С минуту длится молчание. Потом Селтонет приподнимает голову от подушки и говорит снова:
— И верь мне, бирюзовая, Леила-Фатьма сумеет тебя сделать счастливой, верь!
— Нина Бек-Израил, ты опять пришла мучить меня!
— Тетя Леила-Фатьма, опомнись. Разве дочь твоего брата желала тебе когда-нибудь зла? — говорит спокойно Нина.
Обе они стоят друг против друга.
Лицо старшей вызывающе и мрачно, глаза горят нездоровым огнем. Черты молодой полны жалости и снисхождения.

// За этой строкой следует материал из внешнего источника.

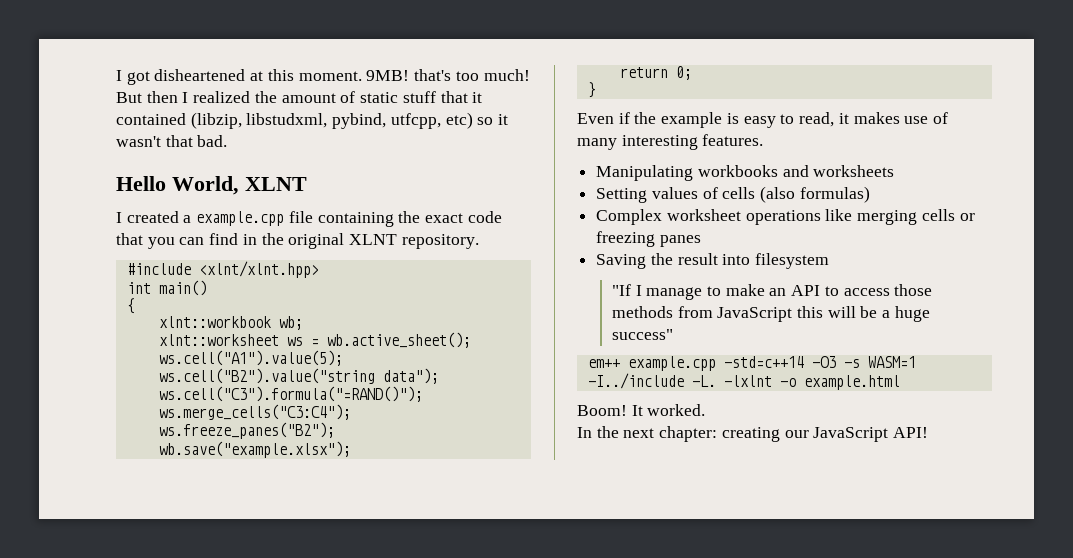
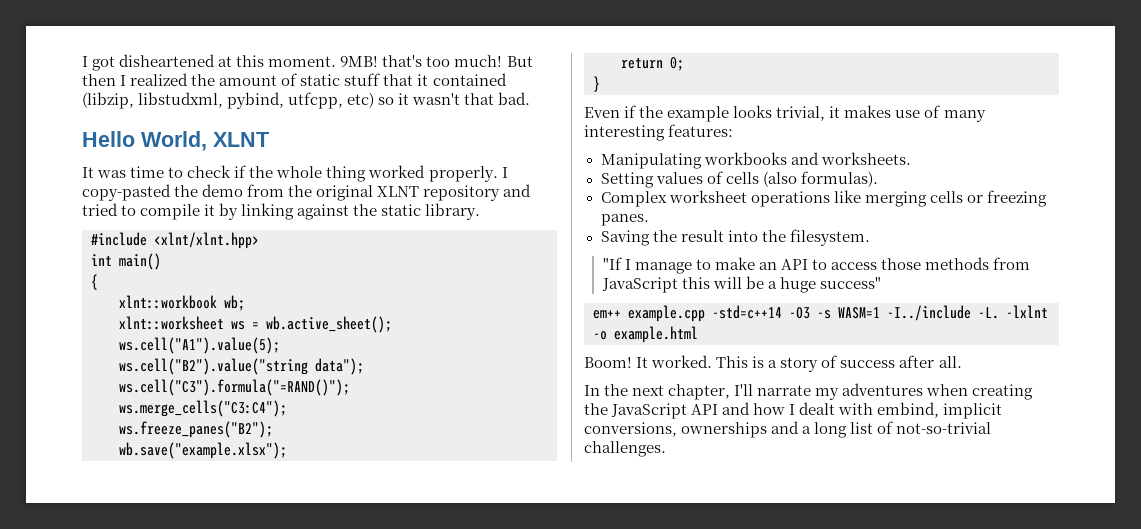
[116,211,502,227] [116,233,479,249] I created a example.cpp file containing the exact code that you can find in the original XLNT repository. -> [82,165,508,182] [82,184,532,201] [82,203,481,220] It was time to check if the whole thing worked properly. I copy-pasted the demo from the original XLNT repository and tried to compile it by linking against the static library.
[726,112,835,128] is easy to read, -> [733,105,826,121] looks trivial,
[702,134,764,146] features. -> [668,124,734,137] features:
[813,165,895,177] worksheets -> [820,152,911,165] worksheets.
[799,186,870,203] formulas) -> [800,171,878,187] formulas).
[659,235,701,247] panes -> [600,214,649,226] panes.
[755,253,830,269] filesystem -> [761,229,870,246] the filesystem.
[577,426,929,442] // In the next chapter: creating our JavaScript API! -> [716,355,962,372] [584,383,1034,400] [584,402,1003,419] [584,421,992,438] [584,441,666,457] This is a story of success after all. // In the next chapter, I'll narrate my adventures when creating the JavaScript API and how I dealt with embind, implicit conversions, ownerships and a long list of not-so-trivial challenges.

Месяца три тому назад Нина ездила в аул Бестуди. Ее вызвали туда соседи ее покойного дяди наиба, брата ее отца и тетки Леилы-Фатьмы. В предместьях аула, среди роскошной горной долины лежит усадьба последней. Леила-Фатьма осталась одна в ней хозяйкой над всем. Леила-Фатьма всегда отличалась странностями с детства, отказалась от замужества, вела замкнутую жизнь. Ее считали чародейкой в Дагестане. К ней ездили богатые уздени и беки гадать свою судьбу. Она им показывала их прошлое, предвещала будущее. Она была богата, унаследовав от отца табуны коней и овец после смерти брата и выхода замуж младшей сестры Гуль-Гуль, но жадность к еще большей наживе не давала ей никогда покоя. Эта жадность была ее болезнью, мукой, бременем и постоянным бредом.
В последнее время стали замечаться странность Леилы-Фатьмы. Она не спала ночей, закапывала деньги и драгоценности в землю; ей все казалось, что слуги и приезжие гости хотят ее обокрасть. Часто слышался ее плач по ночам, похожий на вой горной чекалки. Соседи написали княжне Нине о состоянии дочери наиба. Та немедленно приехала в Бестуди и увезла тетку к себе, лечить ее в своем Джаваховском гнезде. Небольшой домик в углу сада, похожий на хорошенькую лезгинскую саклю, со всеми удобствами, был предоставлен Леиле-Фатьме, дочери покойного наиба Мешедзе. Домик весь утопал в зелени дикого винограда и выходил окнами в сад. Леила-Фатьма пользовалась относительной свободой. Нина заходила за нею утром и вечером, когда все было тихо в гнезде, и они гуляли по окрестностям Гори. Нина сама носила обеды и ужины тетке, заботилась о том, чтобы у нее не было ни в чем недостатка и лечила ее душевный недуг. И строго-настрого запретила всем в гнезде беспокоить больную, ходить к ней, даже близко подходить к ее домику? Припадки старой татарки, благодаря бдительному уходу племянницы, ее терпению и ласке, делались все реже и реже. Страшный вой полубезумной женщины уже не повторялся так часто, как прежде. Нина торжествовала. Восстановившееся душевное спокойствие Леилы-Фатьмы радовало ее. И вдруг сегодня Нине пришлось увидать снова горящие глаза и возбужденное лицо несчастной, свидетельствующие о новом припадке безумия.
— Зачем ты мучишь меня, негодная девчонка? — шипящим голосом, сжимая свои костлявые узловатые руки в кулаки, говорит она.